Potential activity of Linezolid against SARS-CoV-2 using electronic and molecular docking study

• Published in: Journal of molecular modeling Vol. 27; no. 8; p. 222
• Main Authors: Morgon, Nelson H., Grandini, Giulia S., Yoguim, Maurício I., Porto, Caio M., Santana, Lucas C., Biswas, Srijit, de Souza, Aguinaldo R.
• Format: Journal Article
• Language: English
• Published: Berlin/Heidelberg Springer Berlin Heidelberg 01.08.2021; Springer Nature B.V
• Subjects: Angiotensin-Converting Enzyme 2 - metabolism; Antiviral Agents - metabolism; Antiviral Agents - pharmacology; Attenuation; Binding Sites; Biological activity; Characterization and Evaluation of Materials; Chemistry; Chemistry and Materials Science; Computer Appl. in Life Sciences; Computer Applications in Chemistry; COVID-19; COVID-19 - virology; COVID-19 Drug Treatment; Drugs; Enantiomers; Fluorine; Host-Pathogen Interactions; Humans; Kinetics; Linezolid - metabolism; Linezolid - pharmacology; Molecular docking; Molecular Docking Simulation; Molecular Medicine; Original Paper; Protein Binding; Protein Conformation; Proteins; Receptors, Virus - metabolism; SARS-CoV-2 - drug effects; SARS-CoV-2 - pathogenicity; Severe acute respiratory syndrome coronavirus 2; Spike Glycoprotein, Coronavirus - metabolism; Structure-Activity Relationship; Theoretical and Computational Chemistry; VIII Symposium on Electronic Structure and Molecular Dynamics – VIII SeedMol; Virus Internalization - drug effects; Linezolid; SARS-CoV-2; Molecular docking
• ISSN: 1610-2940; 0948-5023
• DOI: 10.1007/s00894-021-04828-8

The crescent evolution of a global pandemic COVID-19 and its respiratory syndrome (SARS-Cov-2) has been a constant concern (Ghosh 2021 ; Khan et al. 2021 ; Alazmi and Motwalli 2020 ; Vargas et al. 2020 ).

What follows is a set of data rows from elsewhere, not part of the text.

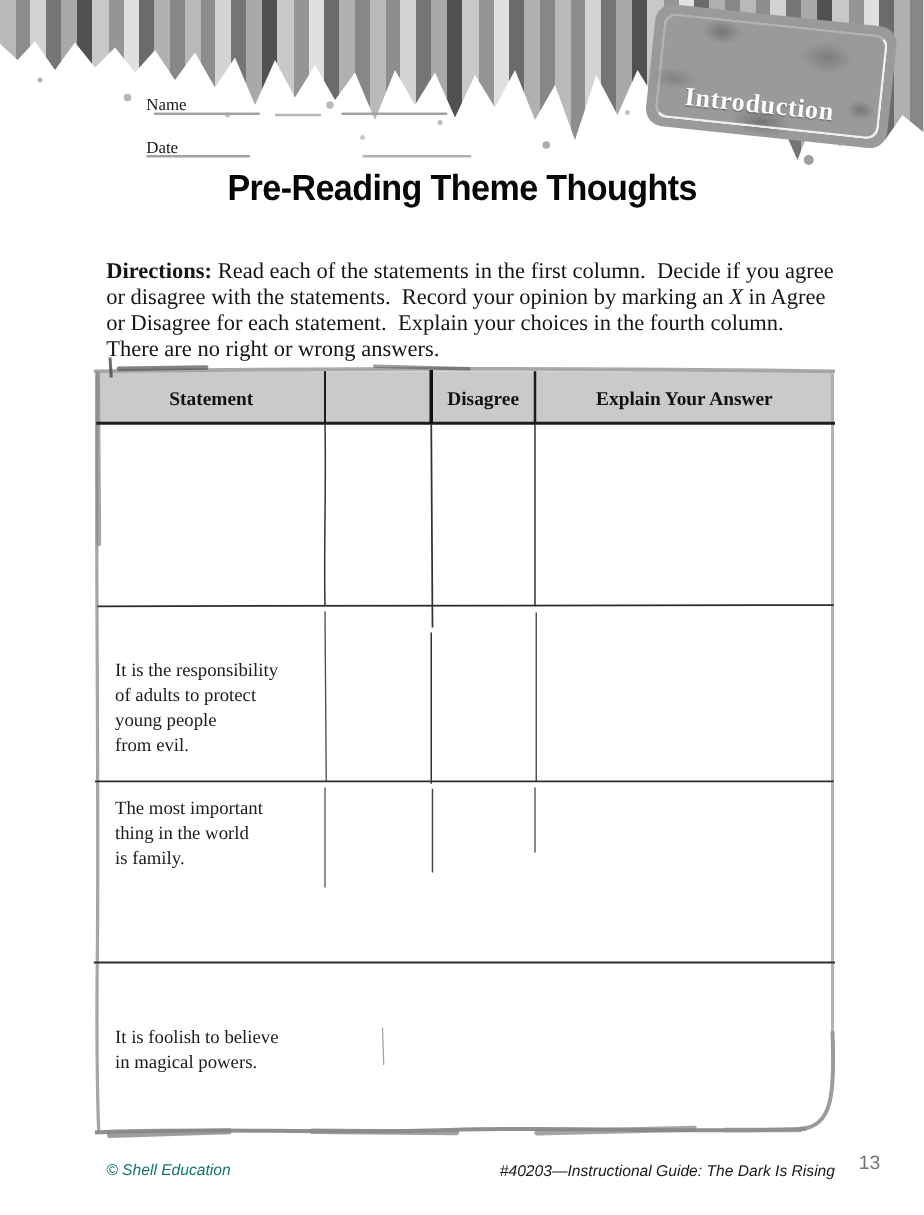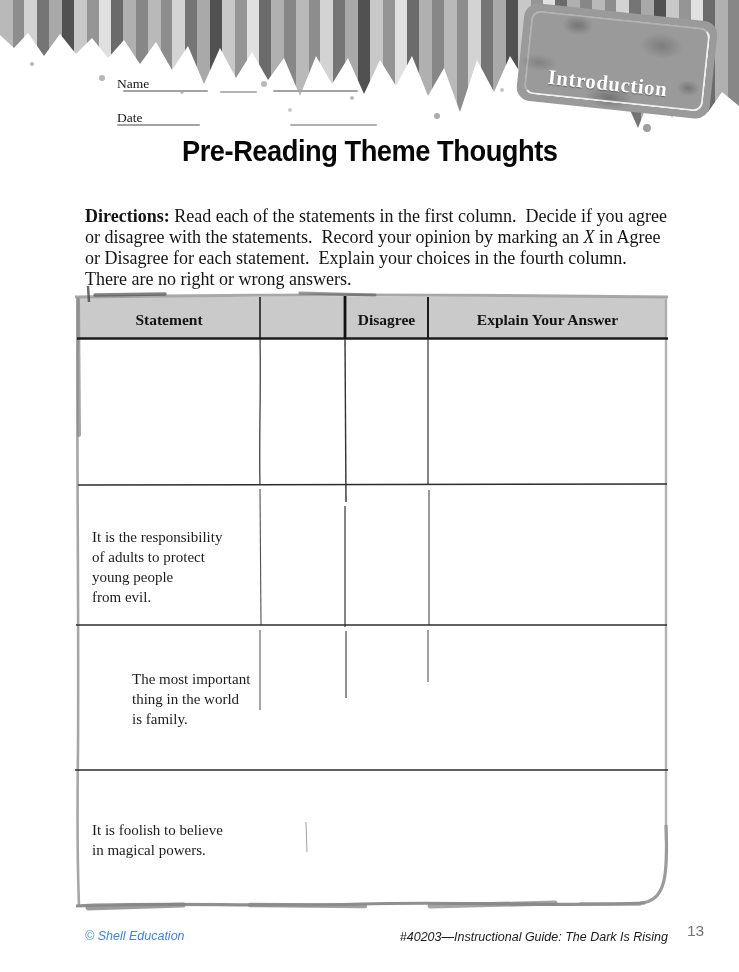--- a/index.html
+++ b/index.html
@@ -146,7 +146,7 @@
 of adults to protect
 young people
 from evil.</div>
-  <div class="stmt" style="top:669px;margin-left:40px;">The most important
+  <div class="stmt" style="top:637px;">The most important
 thing in the world
 is family.</div>
   <div class="stmt" style="top:820px;">It is foolish to believe

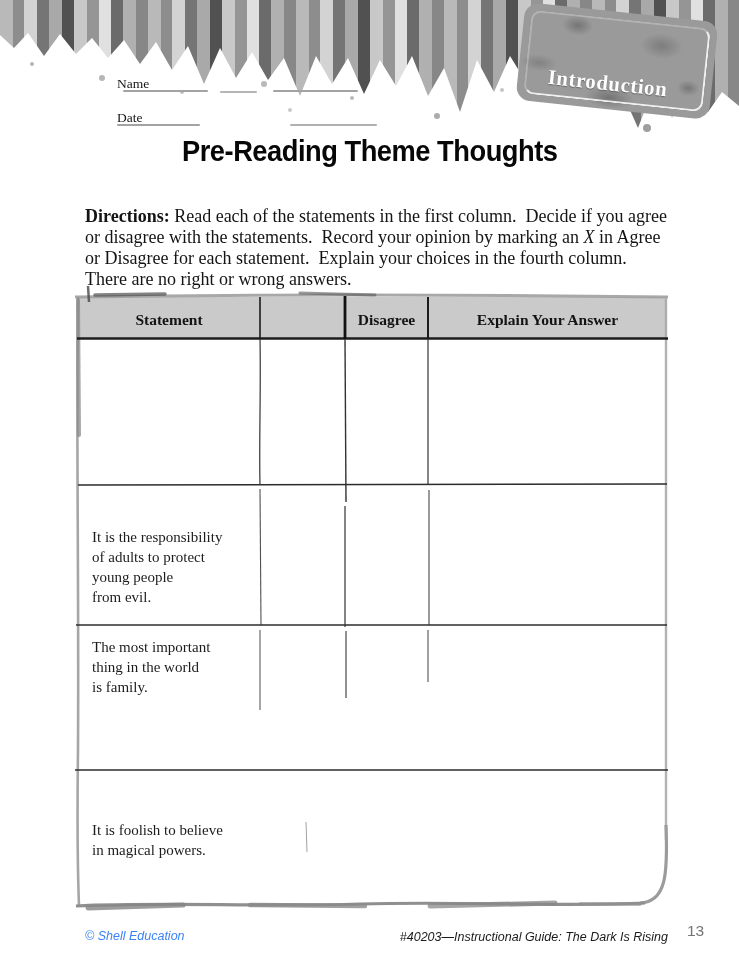--- a/index.html
+++ b/index.html
@@ -67,7 +67,7 @@
 
   
   .footer-left{position:absolute;left:85px;top:929px;font-family:"Liberation Sans",sans-serif;
-    font-style:italic;font-size:12.5px;color:#3b82f6;}
+    font-style:italic;font-size:12.5px;color:#0f766e;}
   .footer-right{position:absolute;left:368px;top:930px;width:300px;text-align:right;
     font-family:"Liberation Sans",sans-serif;font-style:italic;font-size:12.5px;color:#1a1a1a;}
   .page-num{position:absolute;left:687px;top:922px;font-family:"Liberation Sans",sans-serif;

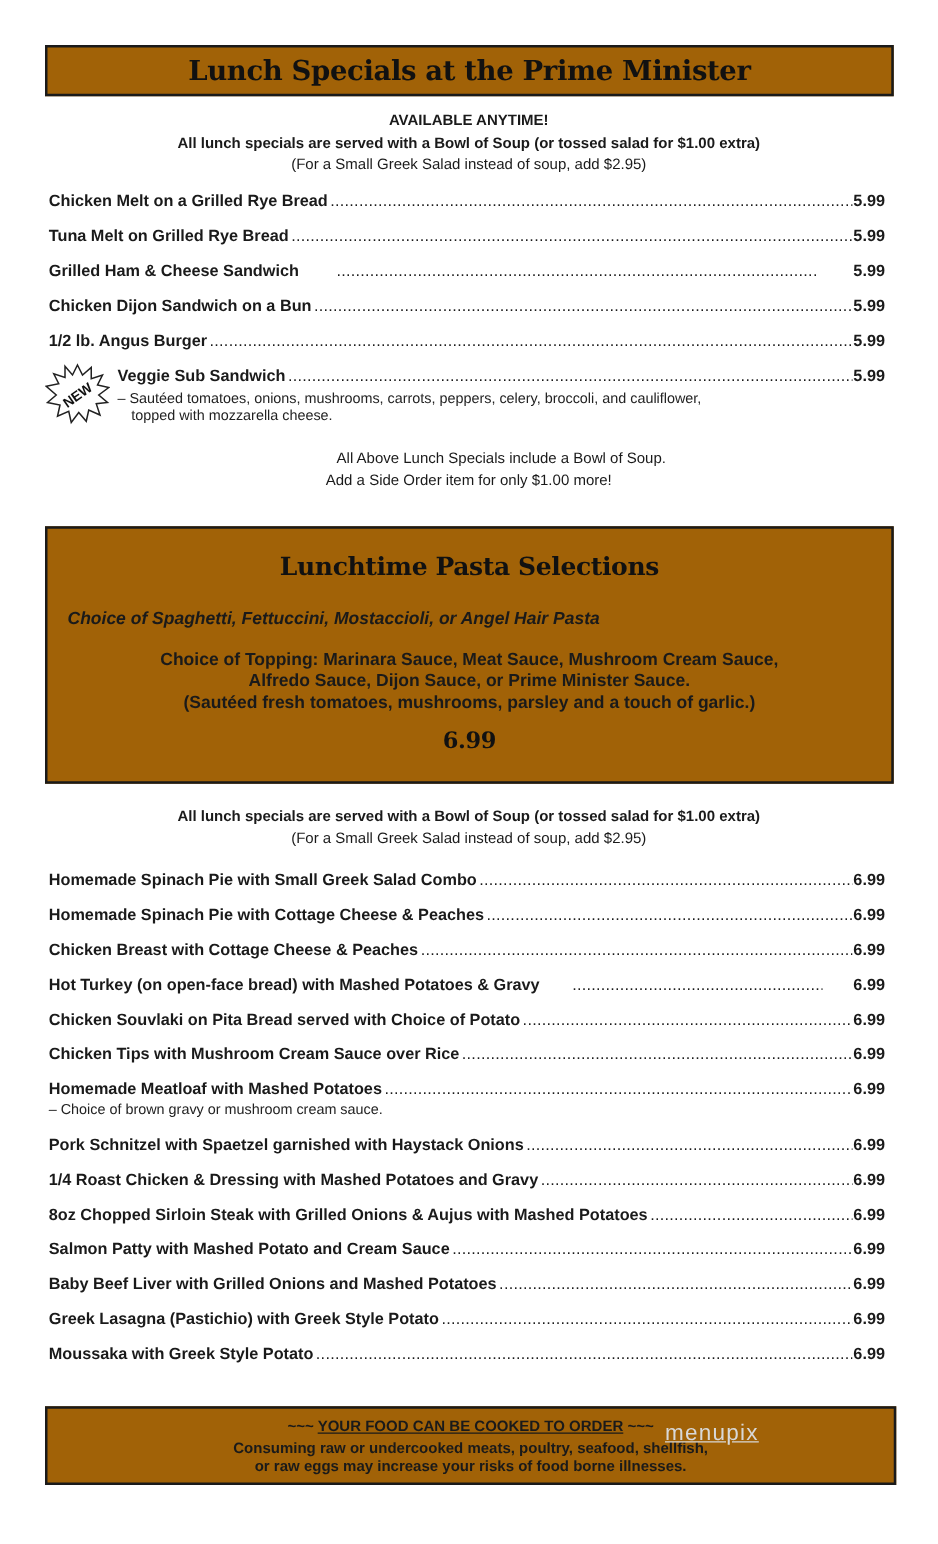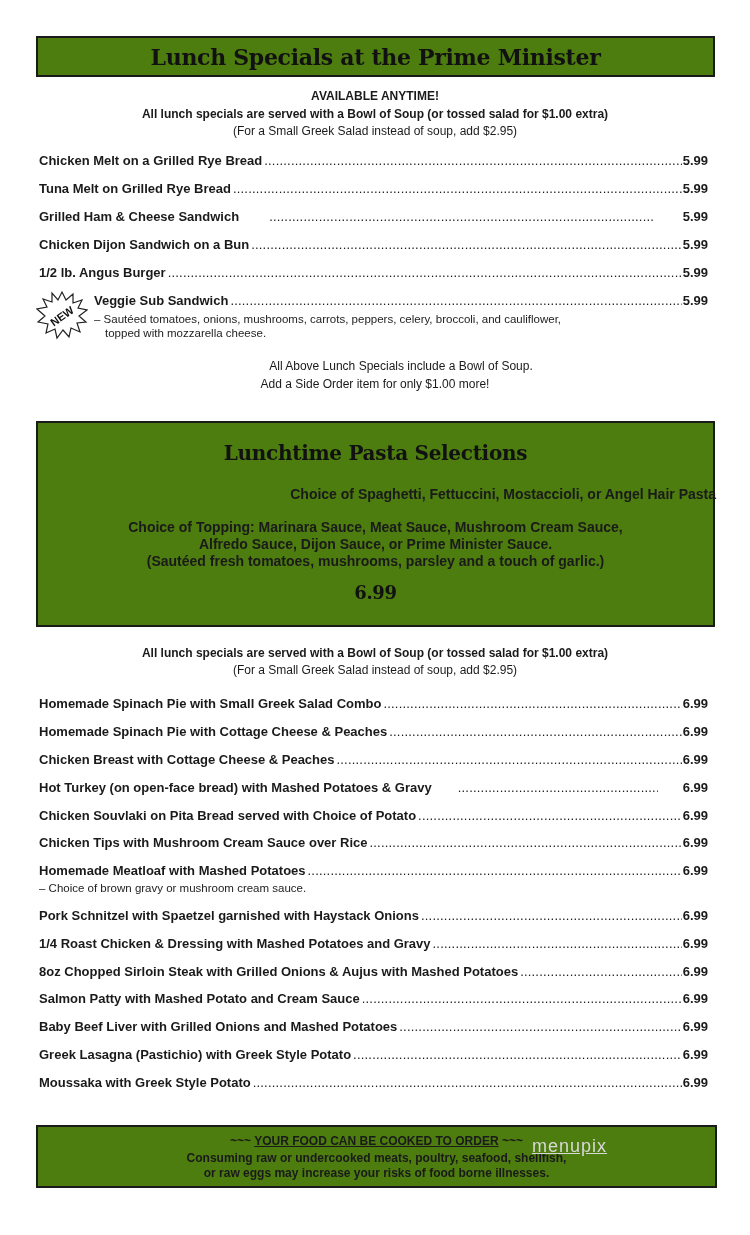--- a/index.html
+++ b/index.html
@@ -4,7 +4,7 @@
   <style>
     html, body { margin: 0; padding: 0; background: #ffffff; }
     body { width: 750px; height: 1235px; position: relative; font-family: "Liberation Sans", sans-serif; color: #1a1a1a; overflow: hidden; }
-    .box { position: absolute; border: 2.5px solid #1a1a1a; box-sizing: border-box; background: #4d7c0f; }
+    .box { position: absolute; border: 2.5px solid #1a1a1a; box-sizing: border-box; background: #a16207; }
     .serif-title { font-family: "DejaVu Serif", serif; font-weight: bold; color: #111; text-align: center; letter-spacing: -0.3px; }
     .center { position: absolute; left: 0; width: 750px; text-align: center; }
     .note { font-size: 12px; line-height: 17px; }

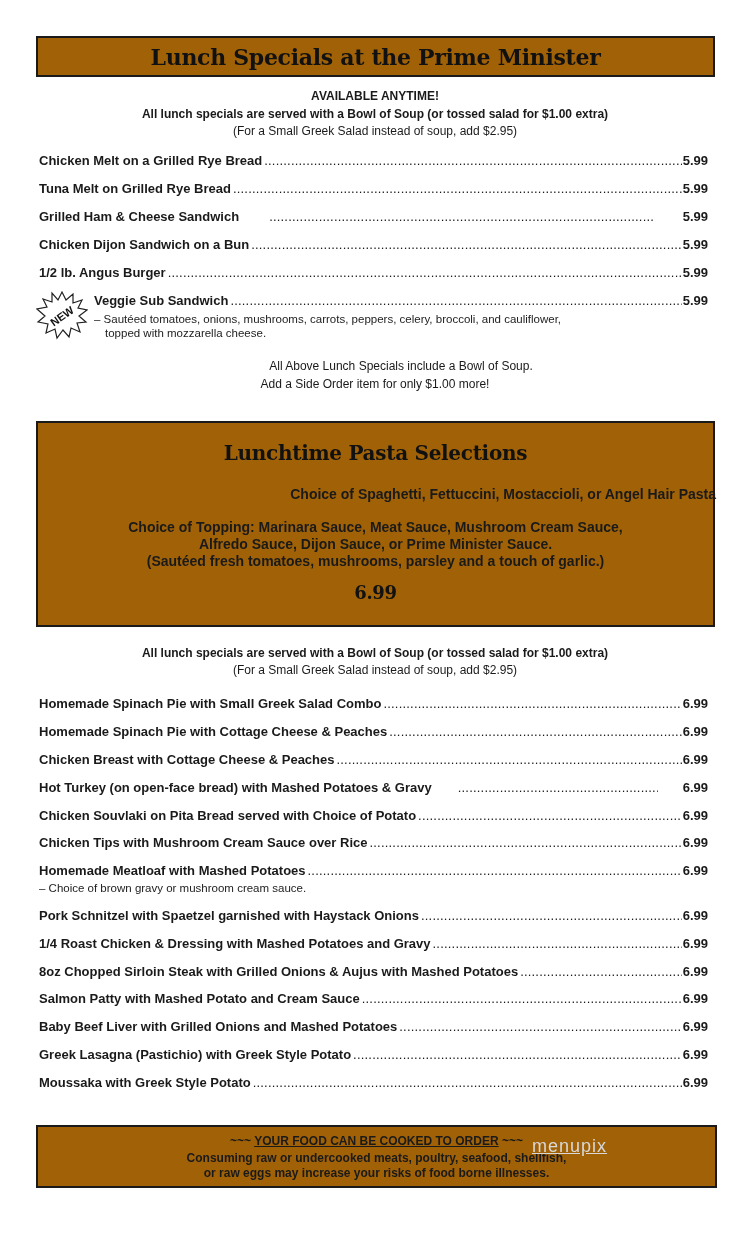--- a/index.html
+++ b/index.html
@@ -73,7 +73,7 @@
 
 <div class="box" style="left:36px; top:421px; width:679px; height:206px;">
   <div class="serif-title" style="position:absolute; left:0; width:100%; top:18px; font-size:20px;">Lunchtime Pasta Selections</div>
-  <div style="position:absolute; left:3px; width:100%; text-align:right; top:63px; font-size:14px; font-weight:bold;">Choice of Spaghetti, Fettuccini, Mostaccioli, or Angel Hair Pasta</div>
+  <div style="position:absolute; left:16px; width:100%; text-align:left; top:63px; font-size:14px; font-weight:bold;font-style:italic;">Choice of Spaghetti, Fettuccini, Mostaccioli, or Angel Hair Pasta</div>
   <div style="position:absolute; left:0; width:100%; text-align:center; top:96px; font-size:14px; font-weight:bold;">Choice of Topping: Marinara Sauce, Meat Sauce, Mushroom Cream Sauce,</div>
   <div style="position:absolute; left:0; width:100%; text-align:center; top:113px; font-size:14px; font-weight:bold;">Alfredo Sauce, Dijon Sauce, or Prime Minister Sauce.</div>
   <div style="position:absolute; left:0; width:100%; text-align:center; top:130px; font-size:14px; font-weight:bold;">(Sautéed fresh tomatoes, mushrooms, parsley and a touch of garlic.)</div>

The absence of a proven and effective medication has compelled all the scientific community to search for a new drug. The use of known drugs is a faster way to develop new therapies. Molecular docking is a powerful tool (Gao et al. J Mol Model 10: 44–54, 2004 ; Singh et al. J Mol Model 18: 39–51, 2012 ; Schulz-Gasch and Stahl J Mol Model 9:47–57, 2003 ) to study the interaction of potential drugs with SARS-CoV-2, Alsalme et al. ( 2020 ) and Sanders et al. ( 2020 ) spike protein as a consequence the main goal of this article is to present the result of the study of an interaction between ( R and S )-Linezolid with receptor-binding domain (RBD) of SARS-Cov-2 spike protein complexed with human Angiostensin-converting enzyme 2 (ACE2) (6vW1 - from PDB). The Linezolid enantiomers were optimized at B3LYP/6-311++G(2d,p) level of theory. Molecular docking of the system ( S )-Linezolid⋯ RBD ⋯ACE2 and ( R )-Linezolid⋯ RBD ⋯ACE2 was performed, the analysis was made using LigPlot+ and NCIplot software packages, to understand the intermolecular interactions. The UV-Vis and ECD of the complexes - ( R and S )-Linezolid⋯ RBD ⋯ACE2 were performed in two layers with DFT/6-311++G(3df,2p) and DFT/6-31G(d), respectively. The results showed that only the ( S )-Linezolid had a stable interaction with − 8.05 kcal.mol − 1 , whereas all the R -enantiomeric configurations had positive values of binding energy. The ( S )-Linezolid had the same interactions as in the ( S )-Linezolid ⋯ Haluarcula morismortui Ribosomal system, where it is well-known the fact that the latter has biological activity. A specific interaction on the fluorine ring justified an attenuation on the ECD signal, in comparison to isolated species. Therefore, some biological activity of ( S )-Linezolid with SARS-CoV-2 RBD was expected, indicated by the modification of its ECD signal and justified by a similar interaction in the S -Linezolid⋯ Haluarcula marismortui Ribosomal system.